Sol se sentía pequeña frente a las puertas que debía atravesar. A cada paso escalinata arriba se preguntaba por qué lo hacía, qué sentido tenía aquella angustia, aquellos nervios que devoraban sus entrañas. Cuando se halló al fin rodeando el pomo desvencijado con la palidez de su mano, creyó morir de miedo. Se levantó un viento frío, helado y una especie de calambre le advirtió desde la puerta que no era bienvenida allí. Se subió el cuello de la chaqueta e intentó cubrirse la nariz con la bufanda y los pulgares con las mangas del anorak, pero la humedad helada del ambiente había hecho que quedara calada hasta los huesos. Aguardó inmóvil varios minutos que se antojaron horas enteras, hasta que la entrada a aquella fortaleza empezó a abrirse, dejando escapar al exterior un rayo de luz amarilla y un sutil halo de calor. Al tener un poco de espacio, se escurrió puertas adentro y encontró todo lo que jamás hubiera imaginado.

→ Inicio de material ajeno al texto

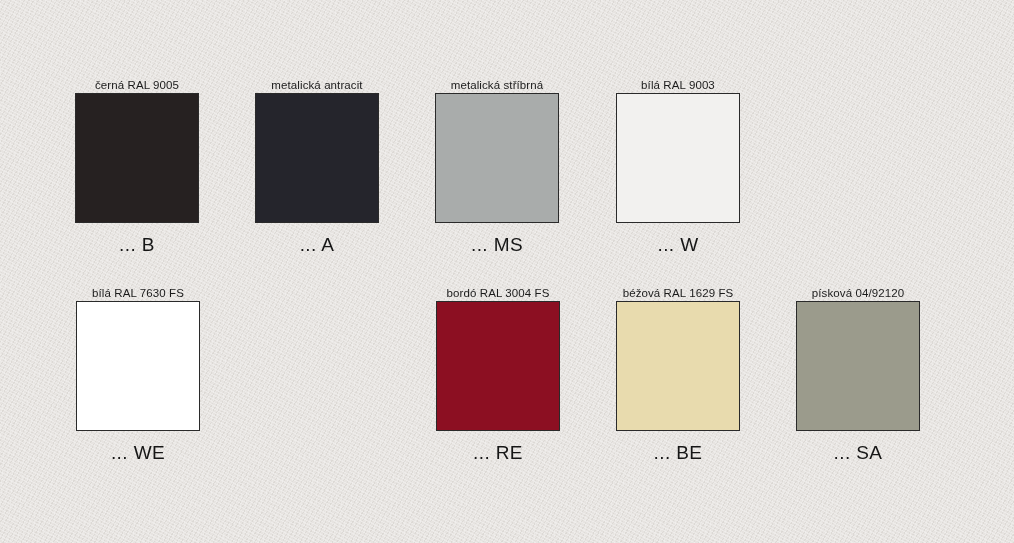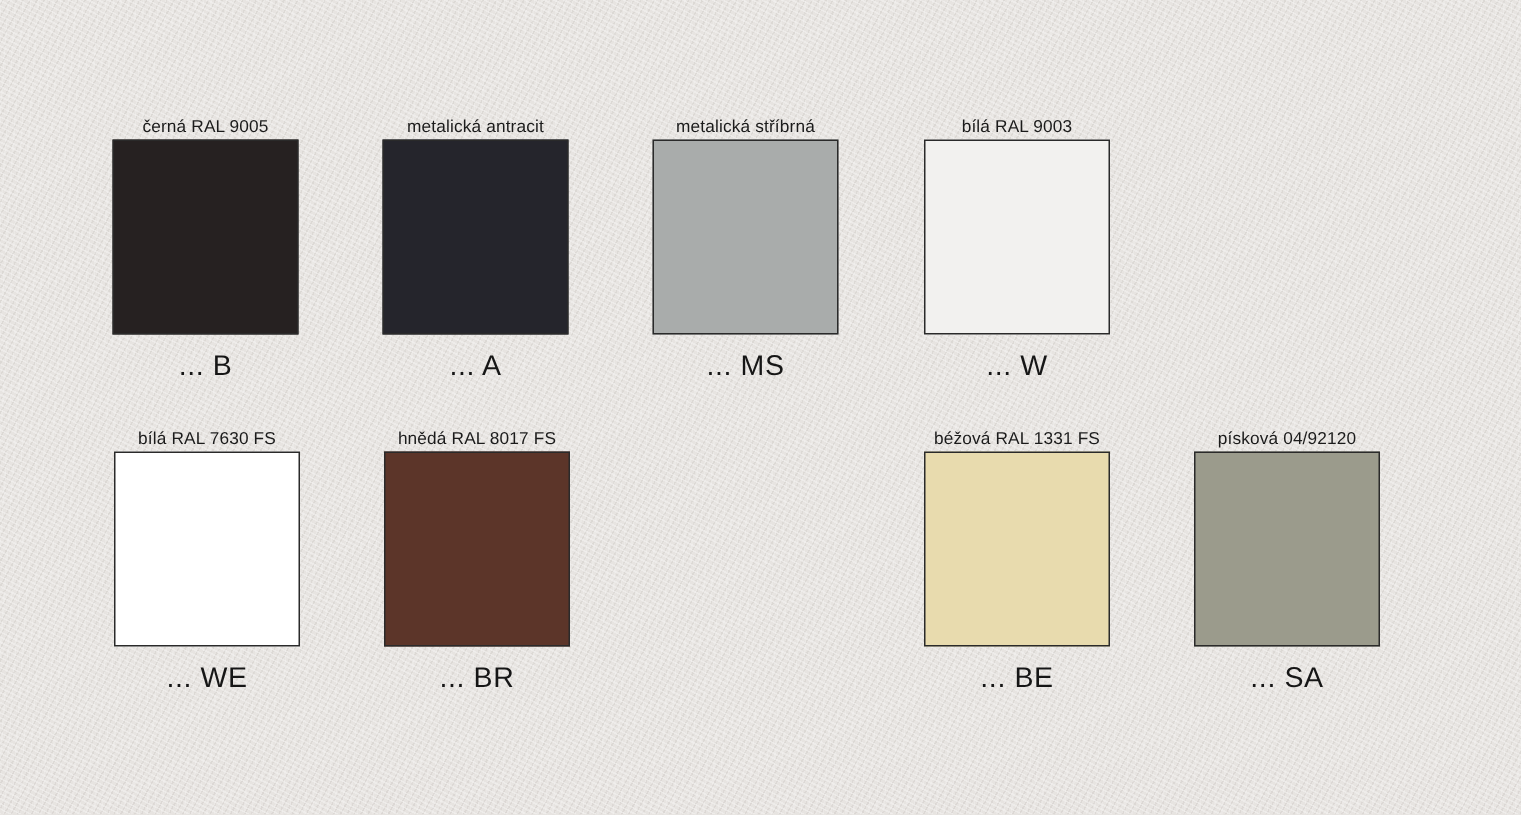--- a/index.html
+++ b/index.html
@@ -104,29 +104,29 @@
     <div class="swatch-chip" style="background-color: rgb(242, 241, 239);"></div>
     <div class="swatch-code">... W</div>
   </div>
 
   <div class="swatch-cell" style="left:48px; top:286px;">
     <div class="swatch-title">bílá RAL 7630 FS</div>
     <div class="swatch-chip" style="background-color: rgb(255, 255, 255);"></div>
     <div class="swatch-code">... WE</div>
   </div>
 
-  <div class="swatch-cell" style="left:228px; top:286px;">
-    <div class="swatch-title">hnědá RAL 8017 FS</div>
-    <div class="swatch-chip" style="background-color: rgb(92, 53, 41);"></div>
-    <div class="swatch-code">... BR</div>
+
+  <div class="swatch-cell" style="left:408px; top:286px;">
+    <div class="swatch-title">bordó RAL 3004 FS</div>
+    <div class="swatch-chip" style="background-color: rgb(140, 15, 34);"></div>
+    <div class="swatch-code">... RE</div>
   </div>
 
-
   <div class="swatch-cell" style="left:588px; top:286px;">
-    <div class="swatch-title">béžová RAL 1331 FS</div>
+    <div class="swatch-title">béžová RAL 1629 FS</div>
     <div class="swatch-chip" style="background-color: rgb(232, 219, 174);"></div>
     <div class="swatch-code">... BE</div>
   </div>
 
   <div class="swatch-cell" style="left:768px; top:286px;">
     <div class="swatch-title">písková 04/92120</div>
     <div class="swatch-chip" style="background-color: rgb(155, 155, 140);"></div>
     <div class="swatch-code">... SA</div>
   </div>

No había dinero, ni gente, ni muebles. El refugio, que desde fuera parecía enorme, no era más que un salón. Un salón amplio protegido por varios metros de muros infranqueables a su alrededor. Un lugar mágico, cuyas paredes eran poco más que un jardín vertical; el techo rebosaba arte y literatura, se reflejaban en él los mejores de la historia en apenas una docena de frases y cinco o seis trazos pintados con un gusto exquisito. En el suelo había una colección de cartas, a cuál más bonita; y, en el centro, una columna de abrazos, miradas, gestos, carantoñas y sonrisas pegadas a un espejo con una nota en carmín: quédate conmigo.
Su cuerpo fue cada vez más ligero, hasta alcanzar la ingravidez que le haría darse cuenta del valor de la claridad que reinaba allá abajo. Necesitaba esa luz, el olor a jazmín, el tacto suave de los pies pegados al suelo. Le hacía falta la brisa silbando entre las hojas, una nube de caramelo.
Se despertó de golpe y a Sol no le quedó más remedio que aceptarlo: quiere estar a su lado.